Avec un parc roulant en croissance continue en Europe depuis plusieurs années, les concessions Nissan ont pu bénéficier d’un flux naturel pour alimenter leurs ateliers et doper leur business après-vente. Pour autant, le constructeur nippon doit faire face, comme toutes les autres marques, à la volatilité des clients qui, passés plusieurs années, plébiscitent d’autres réseaux pour assurer l’entretien et la réparation de leur véhicule. Pour remédier à cette problématique, Nissan veut miser sur l’émergence de nouvelles technologies et solutions de connectivité afin de maintenir un lien fort avec son client durant toute la vie de son véhicule, et ainsi créer un cercle vertueux qui profitera autant à l’activité après-vente qu’aux ventes futures. C’est tout l’enjeu esquissé par le constructeur dans le cadre de sa nouvelle stratégie, dévoilée à Munich, visant « à améliorer l’expérience clients grâce à des technologies et services innovants ».

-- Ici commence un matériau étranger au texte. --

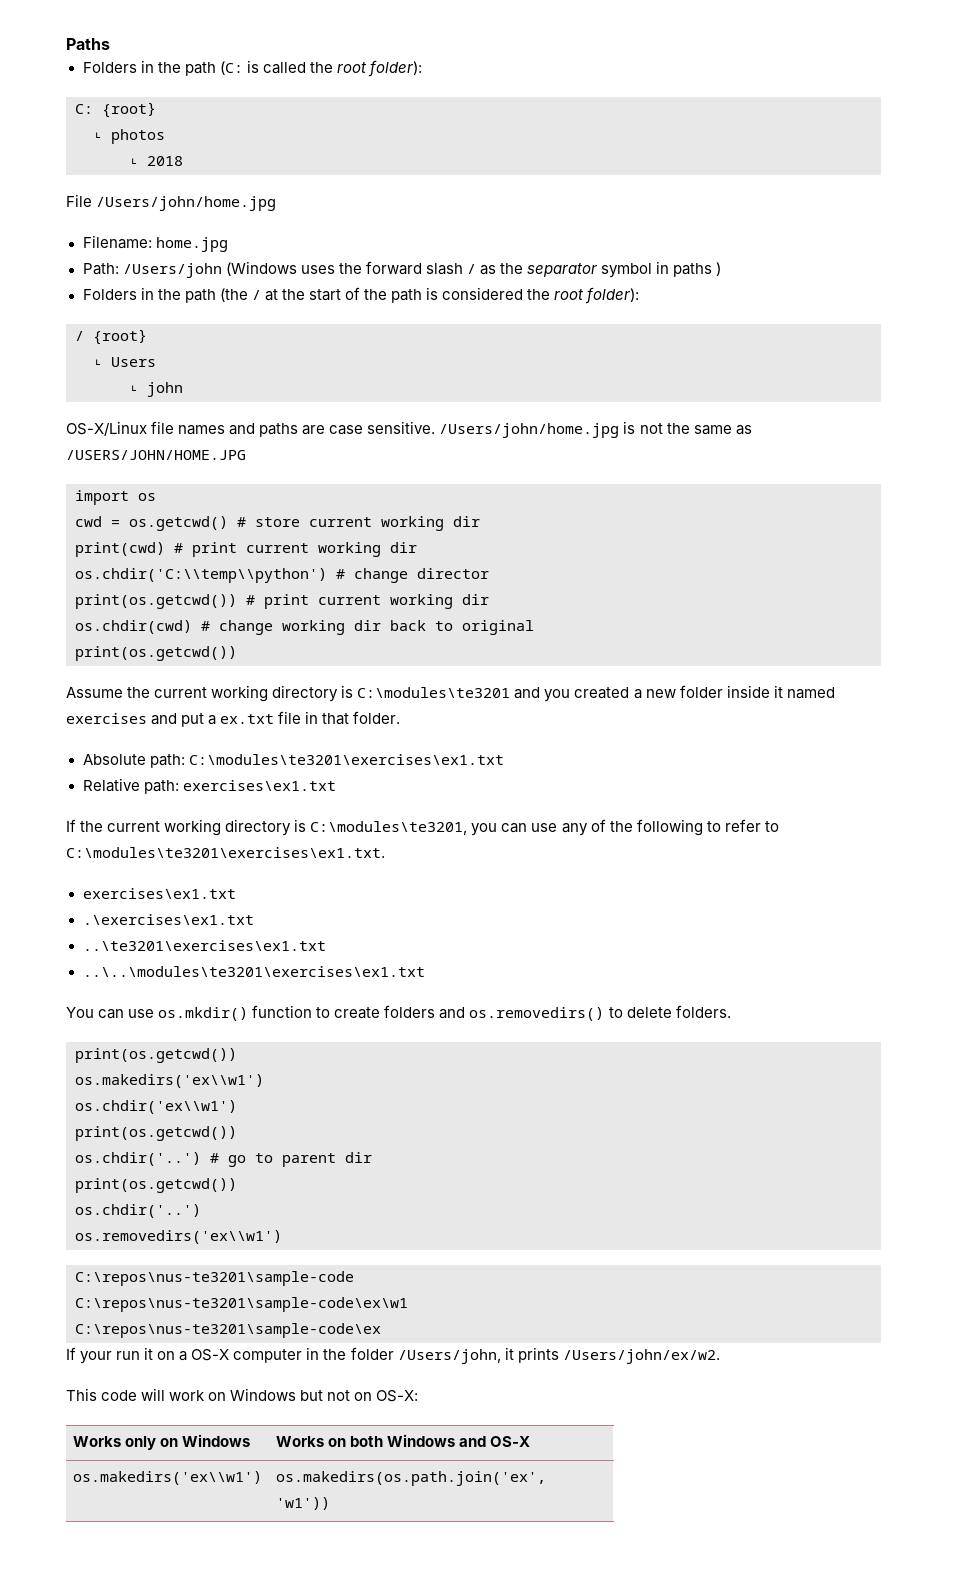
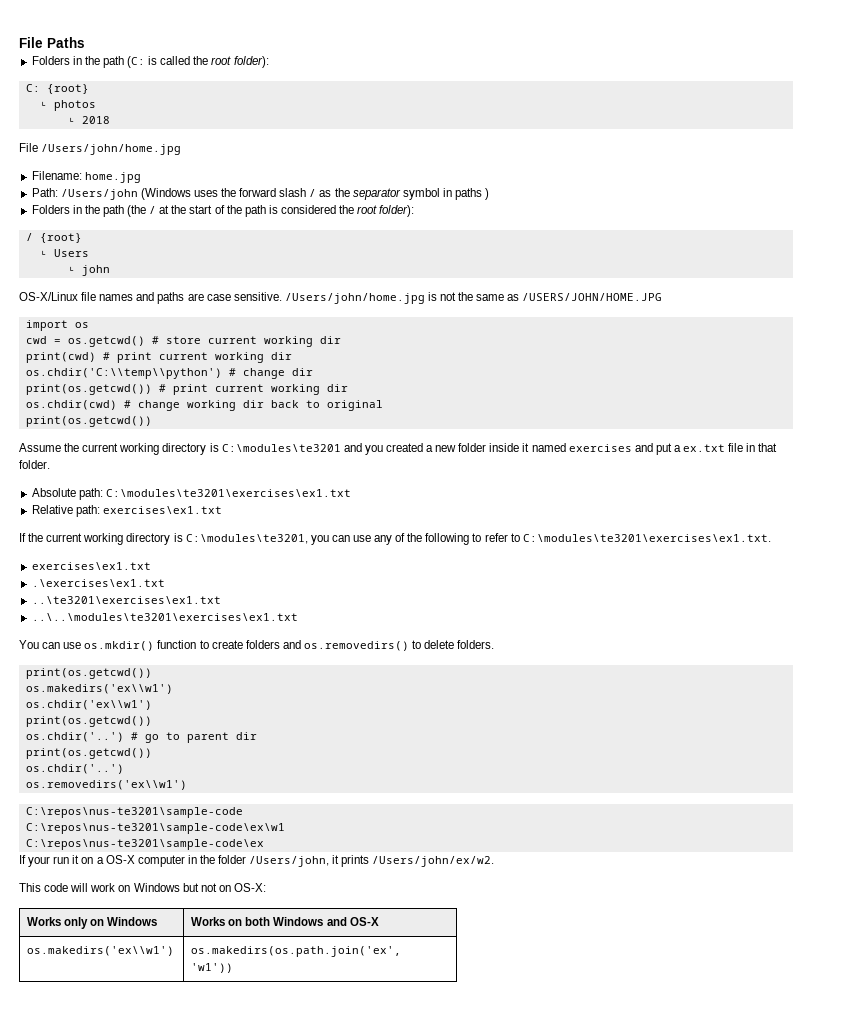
(66, 44) none -> [19,37,43,48] File
[417,568,489,579] director -> [291,368,313,376] dir

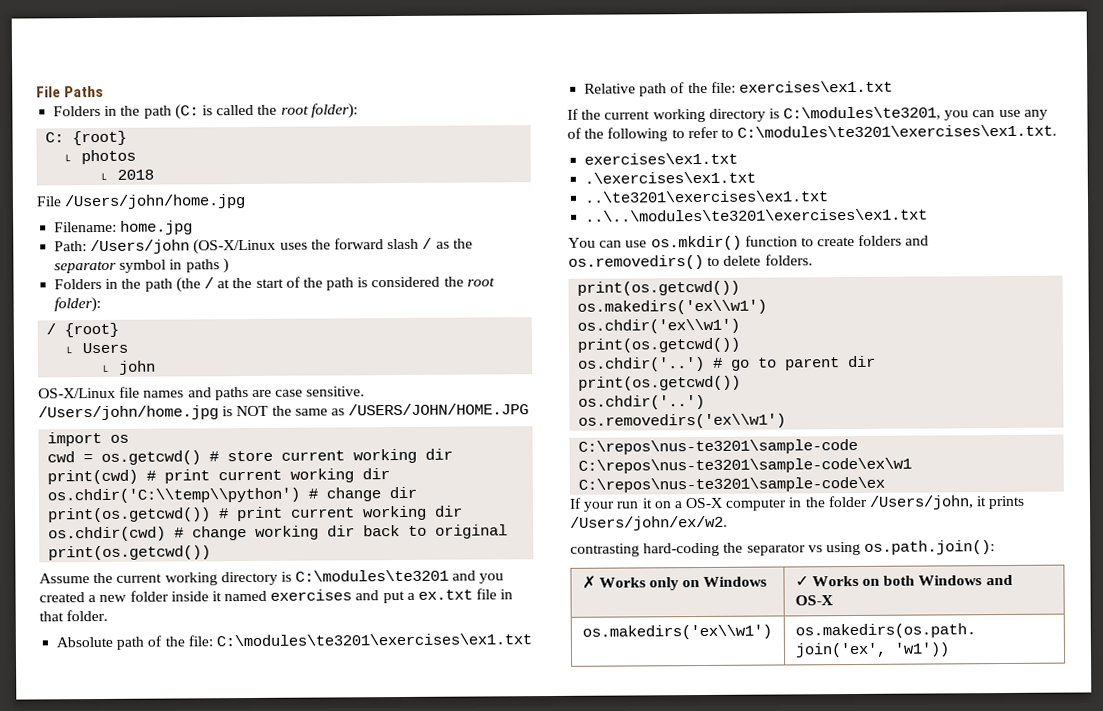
[140,188,191,200] (Windows -> [193,238,277,255] (OS-X/Linux
[440,292,457,301] not -> [236,405,270,417] NOT
[78,488,351,500] [31,505,100,517] path: C:\modules\te3201\exercises\ex1.txt // Relative path: -> [116,633,532,650] [584,81,736,97] path of the file: C:\modules\te3201\exercises\ex1.txt // Relative path of the file:
[19,883,266,892] This code will work on Windows but not on OS-X: // -> [570,540,996,557] [581,575,596,589] contrasting hard-coding the separator vs using os.path.join(): // ✗
(158, 921) none -> [794,575,809,587] ✓

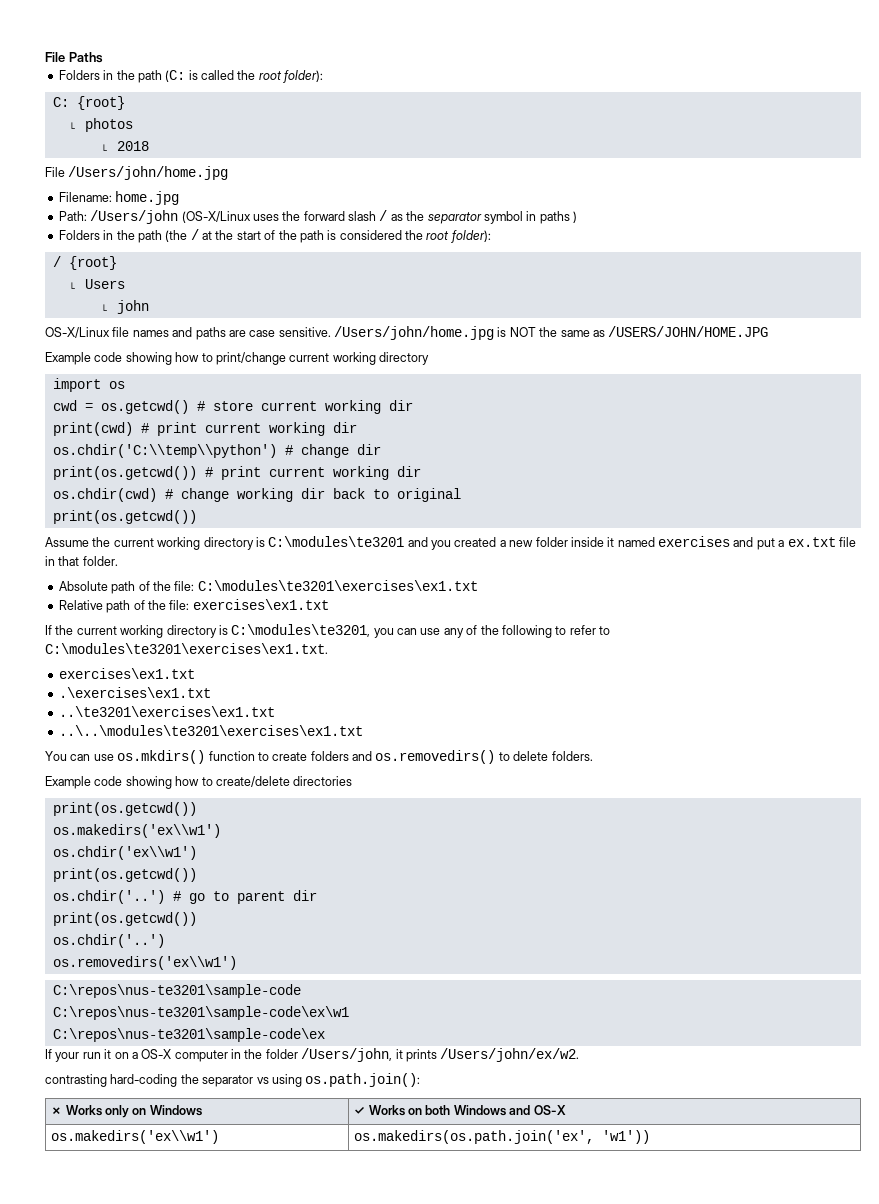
(530, 409) none -> [45,352,429,365] // Example code showing how to print/change current working directory
[650,235,742,251] os.mkdir() -> [117,750,206,764] os.mkdirs()
(813, 260) none -> [45,776,353,789] // Example code showing how to create/delete directories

Dans les prochains mois, en France, Nissan va mener ses premiers tests auprès de clients via l’installation d’une solution embarquée qui permettra de mieux appréhender leur utilisation du véhicule de même que leurs attentes. Les données collectées par le boîtier seront transmises à la fois au distributeur et à l’automobiliste, via une application dédiée. L’enjeu est donc d’assurer une interaction continue, qui n’existe pas ou alors de façon très ponctuelle, entre le vendeur et son client. « Nous perdons beaucoup de clients car nous ne savons pas dialoguer avec eux, ou alors parce que nous ne le faisons pas au bon moment, reconnait  Vincent Wijnen, vice-président après-vente et relation client de Nissan Europe. L’objectif consiste donc à savoir comment nous allons exploiter ces données dans le futur pour apporter de la valeur aux clients ».

30 % des revenus de l’activité après-vente d’ici 2022

Le client sera donc informé de manière optimale sur l’usage et l’entretien à venir de son véhicule, tandis que le concessionnaire pourra mieux anticiper les interventions à réaliser. Il recevra, par exemple, les pièces à l’avance, ce qui « permettra de garantir une disponibilité optimale des stocks lors des visites en concession ». De plus, le constructeur nippon estime que les véhicules connectés permettront d’uniformiser sa chaîne logistique et d’optimiser les délais de livraison entre l’usine et le concessionnaire pour davantage d’efficacité opérationnelle.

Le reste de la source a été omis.